Search the data for "tested" and copy every matching line.

*** Exercise data Section Begins ***

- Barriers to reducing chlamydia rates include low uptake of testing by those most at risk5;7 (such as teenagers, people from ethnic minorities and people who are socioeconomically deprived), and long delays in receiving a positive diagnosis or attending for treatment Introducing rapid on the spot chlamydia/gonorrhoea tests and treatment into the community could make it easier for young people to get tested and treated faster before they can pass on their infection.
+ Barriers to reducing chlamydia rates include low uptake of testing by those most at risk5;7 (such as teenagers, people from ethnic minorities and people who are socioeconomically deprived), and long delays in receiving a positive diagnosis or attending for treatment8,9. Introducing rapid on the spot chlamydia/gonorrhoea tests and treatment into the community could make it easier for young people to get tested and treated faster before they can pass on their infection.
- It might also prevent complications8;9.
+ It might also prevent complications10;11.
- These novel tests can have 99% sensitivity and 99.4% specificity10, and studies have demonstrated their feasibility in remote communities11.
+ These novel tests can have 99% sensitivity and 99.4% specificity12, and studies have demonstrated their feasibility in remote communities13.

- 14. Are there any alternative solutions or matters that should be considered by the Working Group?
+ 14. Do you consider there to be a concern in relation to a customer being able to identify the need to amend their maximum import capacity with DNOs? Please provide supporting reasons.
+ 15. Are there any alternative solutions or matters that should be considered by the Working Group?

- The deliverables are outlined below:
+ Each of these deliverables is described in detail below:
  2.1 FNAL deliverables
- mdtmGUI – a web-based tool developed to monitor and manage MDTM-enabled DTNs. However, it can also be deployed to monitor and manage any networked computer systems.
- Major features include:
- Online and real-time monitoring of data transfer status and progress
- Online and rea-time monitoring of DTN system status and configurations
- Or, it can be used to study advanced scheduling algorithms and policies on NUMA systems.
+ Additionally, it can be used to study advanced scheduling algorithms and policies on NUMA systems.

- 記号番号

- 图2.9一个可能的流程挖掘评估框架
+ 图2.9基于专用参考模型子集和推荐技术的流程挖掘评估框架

*** Exercise data Section Ends ***

**Response for this exercise**
- Barriers to reducing chlamydia rates include low uptake of testing by those most at risk5;7 (such as teenagers, people from ethnic minorities and people who are socioeconomically deprived), and long delays in receiving a positive diagnosis or attending for treatment Introducing rapid on the spot chlamydia/gonorrhoea tests and treatment into the community could make it easier for young people to get tested and treated faster before they can pass on their infection.
+ Barriers to reducing chlamydia rates include low uptake of testing by those most at risk5;7 (such as teenagers, people from ethnic minorities and people who are socioeconomically deprived), and long delays in receiving a positive diagnosis or attending for treatment8,9. Introducing rapid on the spot chlamydia/gonorrhoea tests and treatment into the community could make it easier for young people to get tested and treated faster before they can pass on their infection.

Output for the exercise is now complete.